Weaknesses: Short temper, fatigues way too easily once spinach wears off. Useless essentially if given no spinach before or during the game.
Outlook: As long as he develops as good enough eating habit that he doesn't need to eat spinach to boost his energy then he is fine.
Wt: 432 lbs
Vertical leap: 14 inches
Notable achievement: Became stunt double for Pierre Niles of Memphis.
Strengths: Can you imagine a team like mine that has 2 big men and one muscular one? Dominate the paint, dominate the glass, which is what Bluto does. The reason why I selected him is that generally as long as Olive Oyl is out of sight (I.E, toothpick for David Wells), he and Popeye will get along. If he, Foghorn, and Popeye are all out there then you have box out city. The wideness of Bluto makes it hard for any offensive player to see and picks up the slack of Roadrunner, who is short and is nothing more than someone who can steal a pass defensively.

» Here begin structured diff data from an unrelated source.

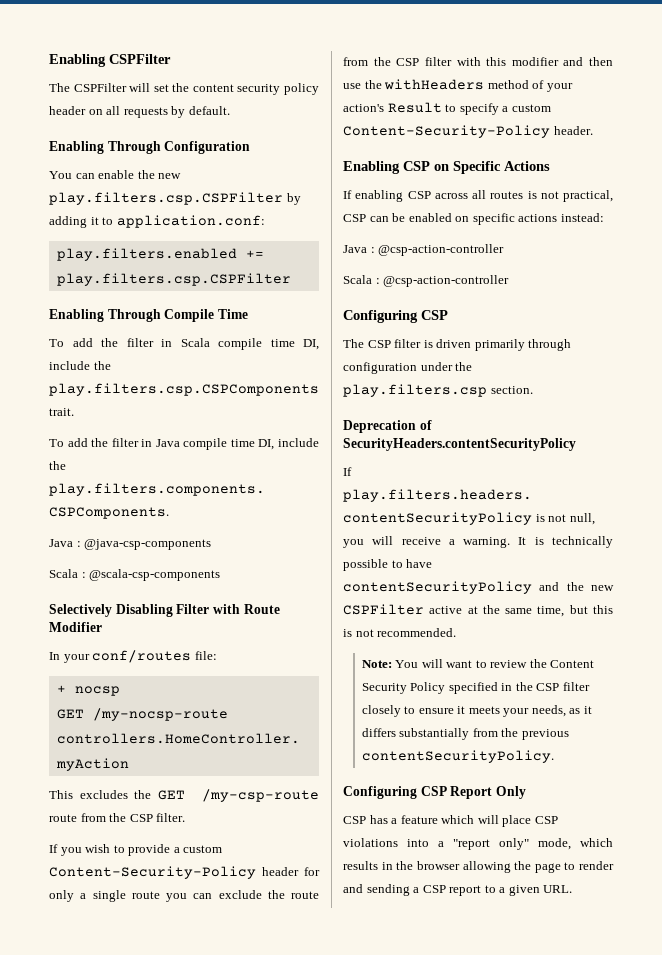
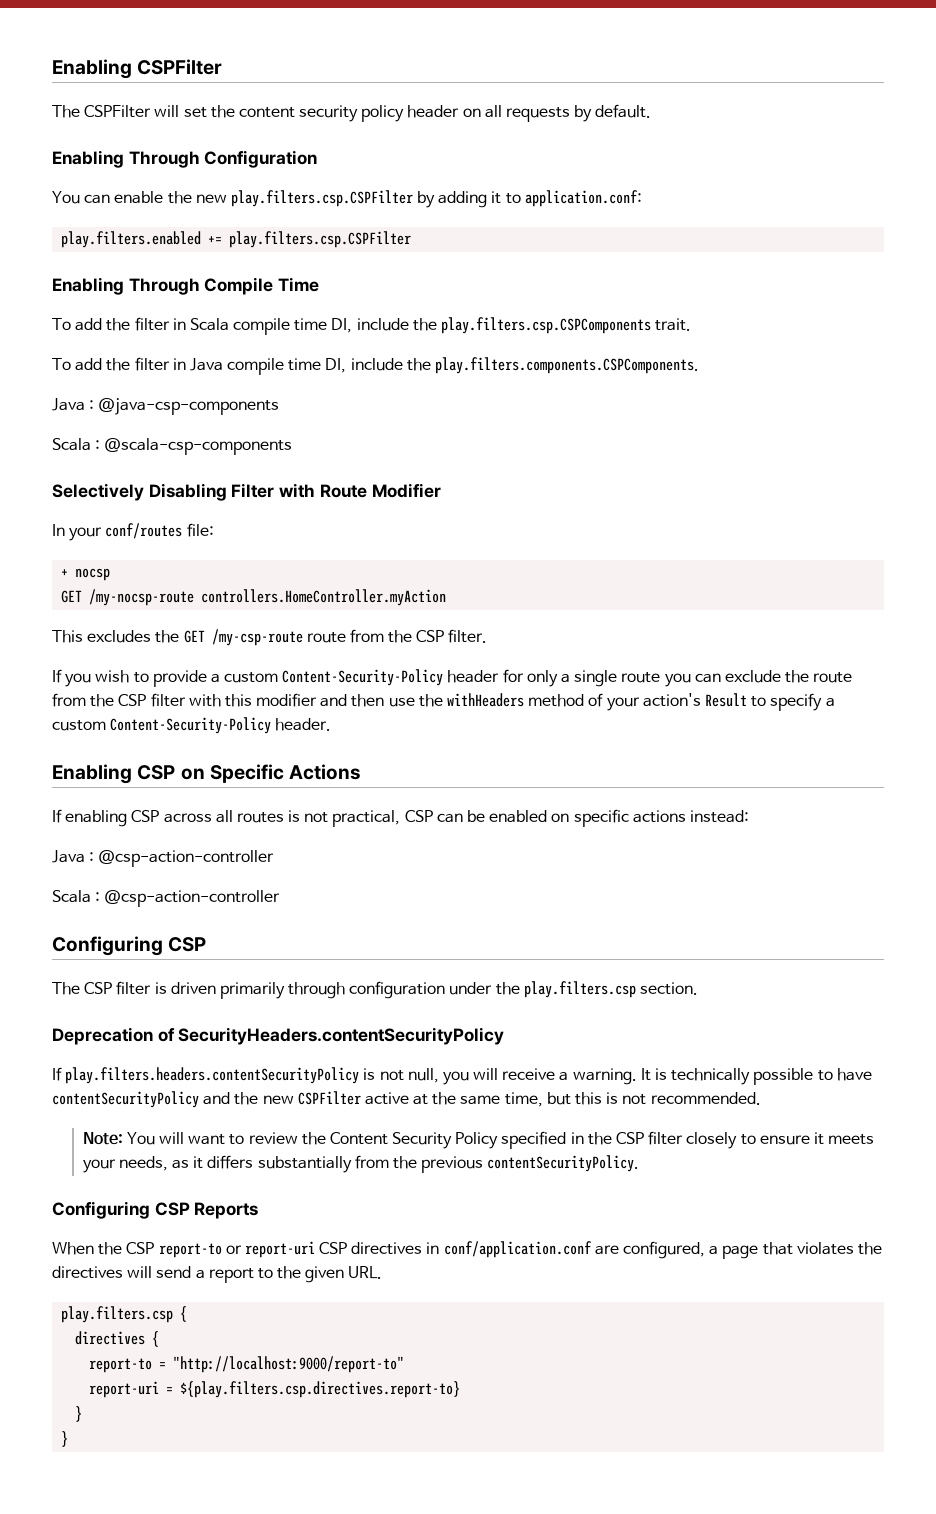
- Configuring CSP Report Only
- CSP has a feature which will place CSP violations into a "report only" mode, which results in the browser allowing the page to render and sending a CSP report to a given URL.
+ Configuring CSP Reports
+ When the CSP report-to or report-uri CSP directives in conf/application.conf are configured, a page that violates the directives will send a report to the given URL.
+ play.filters.csp {
+ directives {
+ report-to = "http://localhost:9000/report-to"
+ report-uri = ${play.filters.csp.directives.report-to}
+ }
+ }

Weaknesses: Worst...dunker....ever. Can't jump, fatigues easily as well...but food does him no good. Recent anger management classes have prevented him from being one who is hot tempered.
Outlook: He's huge, he and Foghorn Leghorn could be the Dual Double Deckers.
Who Didn't Make the Cut
Daffy Duck. Too selfish with the ball, ongoing fighting with Bugs Bunny.
Elmer Fudd. I was going to put him on the team, but PETA got mad at me after Fudd's recent animal cruelty charge.
Yosemite Sam. See previous.
Sylvester the Cat. Sadly, his tail is too long and I don't want the teammates tripping over it.
The Hamburger Eating Guy From Popeye. Ate too much and exploded.
So to summarize how my starting five would work out....
Hot tempered, sometimes some are a little overweight....but can play some B'BALL!!!!